Judge Bars Silverstein from WTC Trial over Remarks

March 22, 2004

Judge Michael Mukasey has come down hard on Larry Silverstein, barring him from attending the current trial over the amount of recovery for the destruction of the World Trade Center, after he reportedly violated the judge’s order to refrain from making inflammatory comments to the media while the trial is in progress.

According to reports from Reuters and other news sources, Silverstein attacked the insurance companies at a public event last week for failing to pay his company, Silverstein Properties, the WTC master leaseholder, the full amount of the claims, approximately $7.2 billion.

Judge Mukasey originally issued the order in an effort to keep the jury, which is hearing the first of a possible three trials in the case, from considering how much money may be required to rebuild the WTC site. He has ruled that this is not a proper subject for their consideration, and was concerned that outside comments about it would improperly influence their decision, providing grounds for an appeal. He subsequently modified the order to allow comments to the media on certain specific points raised during the trial. Silverstein, however, apparently went too far.

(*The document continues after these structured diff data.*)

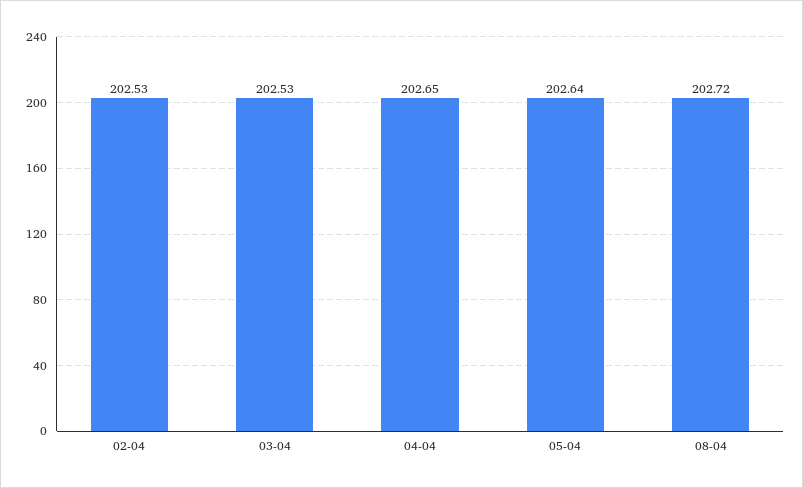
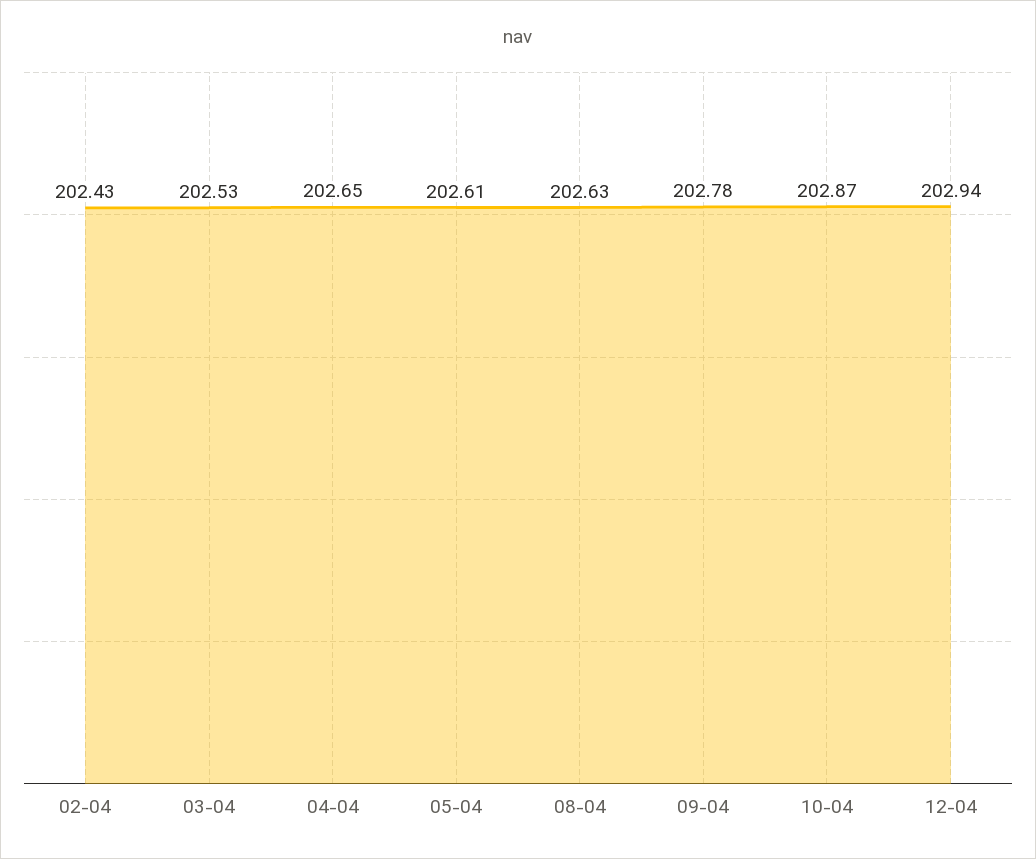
02-04: 202.53 -> 202.43
05-04: 202.64 -> 202.61
08-04: 202.72 -> 202.63
09-04: none -> 202.78
10-04: none -> 202.87
12-04: none -> 202.94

Reuters quoted Silverstein as saying, “We’re trying to get them [the insurance companies] to fulfill the responsibilities that we paid for when we paid the premiums on the policies. Instead of getting insurance we’ve got ourselves a massive amount of litigation.” Judge Mukasey has scheduled a hearing today, at which Silverstein will be asked to explain why he shouldn’t be found in contempt for disregarded the judge’s order.

Silverstein explained that he was under the impression that the judge’s order restricting comments to the media had been lifted, and his attorney argued that the Judge’s order had not been sufficiently clear to cover the remarks their client made. They also indicated that if he’s found in contempt it could be prejudicial to the jury.

Judge Mukasey is therefore faced with a real dilemma. It’s fairly clear that whichever side loses the case, there will be appeals. Citing Silverstein for contempt could provide yet another avenue for a lengthy appeals process on a side issue, that really has nothing to do with the central question of the amount of the recovery. On the other hand if he doesn’t enforce his own order, he runs the risk that the charges and countercharges which have poisoned relations between the litigants, and made any settlement seem unreachable, will recommence.

The insurers also stirred the pot with their request that they be compensated for legal fees for the contempt hearing and that Silverstein should be fined $1,000,000 if he makes any more derogatory comments concerning the lawsuit.